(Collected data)
····················

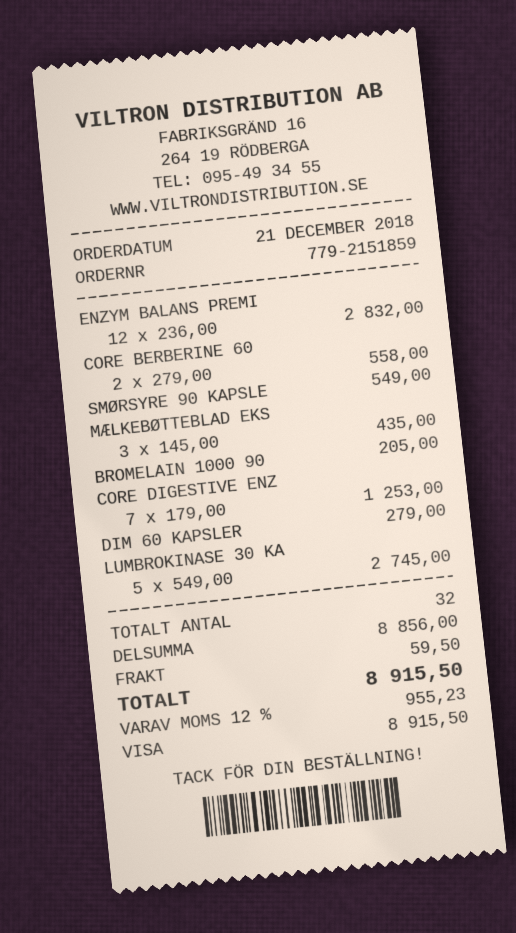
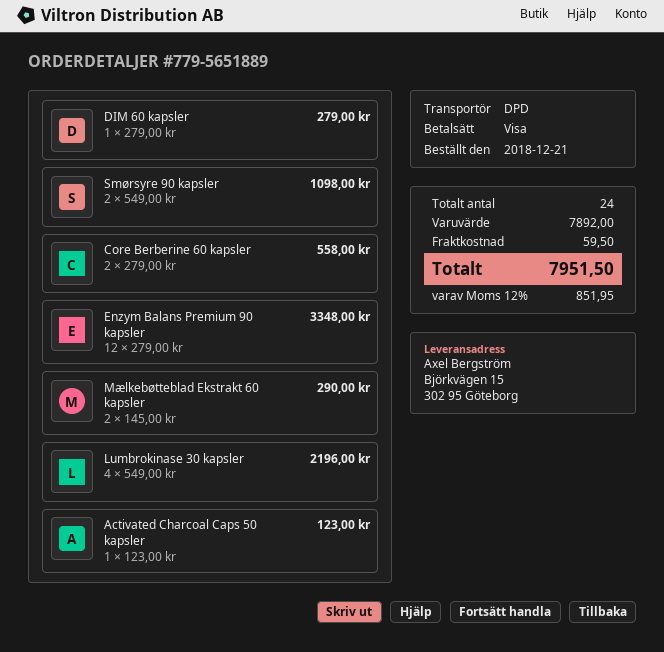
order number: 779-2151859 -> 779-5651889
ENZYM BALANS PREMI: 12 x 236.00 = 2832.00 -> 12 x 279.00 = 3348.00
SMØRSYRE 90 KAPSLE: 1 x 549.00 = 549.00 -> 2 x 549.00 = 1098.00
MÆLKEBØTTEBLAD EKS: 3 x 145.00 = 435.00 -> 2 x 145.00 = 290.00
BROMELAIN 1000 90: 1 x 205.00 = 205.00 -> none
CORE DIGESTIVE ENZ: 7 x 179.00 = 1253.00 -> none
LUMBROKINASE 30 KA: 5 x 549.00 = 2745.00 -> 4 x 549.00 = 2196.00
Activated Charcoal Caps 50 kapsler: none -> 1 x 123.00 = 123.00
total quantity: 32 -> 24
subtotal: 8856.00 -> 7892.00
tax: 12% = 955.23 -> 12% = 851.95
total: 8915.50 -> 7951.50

····················

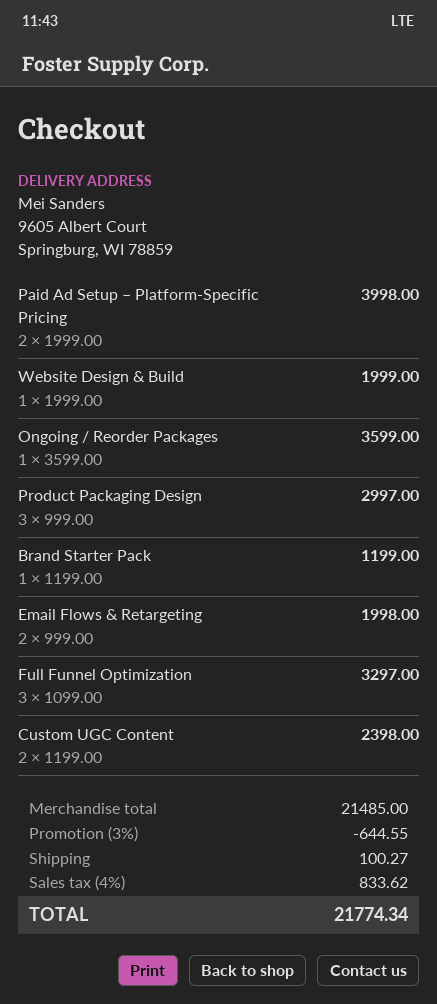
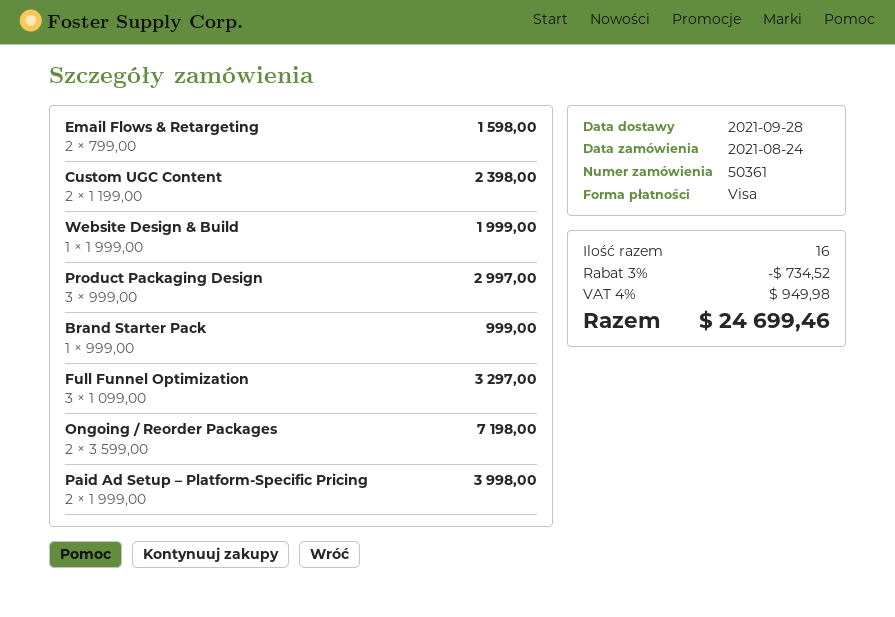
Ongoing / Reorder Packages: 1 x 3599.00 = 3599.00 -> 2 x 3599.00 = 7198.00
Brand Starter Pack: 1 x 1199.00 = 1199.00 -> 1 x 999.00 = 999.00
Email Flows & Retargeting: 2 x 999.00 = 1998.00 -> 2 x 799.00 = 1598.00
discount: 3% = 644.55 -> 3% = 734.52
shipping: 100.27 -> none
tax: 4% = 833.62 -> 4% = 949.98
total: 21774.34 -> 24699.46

····················

Above are the entries. Output exactly the lines beginning with the line that has "MÆLKEBØTTEBLAD EKS: 3" and ending with the line that has "total: 8915.50 -> 7951.50".

## [Result below]
MÆLKEBØTTEBLAD EKS: 3 x 145.00 = 435.00 -> 2 x 145.00 = 290.00
BROMELAIN 1000 90: 1 x 205.00 = 205.00 -> none
CORE DIGESTIVE ENZ: 7 x 179.00 = 1253.00 -> none
LUMBROKINASE 30 KA: 5 x 549.00 = 2745.00 -> 4 x 549.00 = 2196.00
Activated Charcoal Caps 50 kapsler: none -> 1 x 123.00 = 123.00
total quantity: 32 -> 24
subtotal: 8856.00 -> 7892.00
tax: 12% = 955.23 -> 12% = 851.95
total: 8915.50 -> 7951.50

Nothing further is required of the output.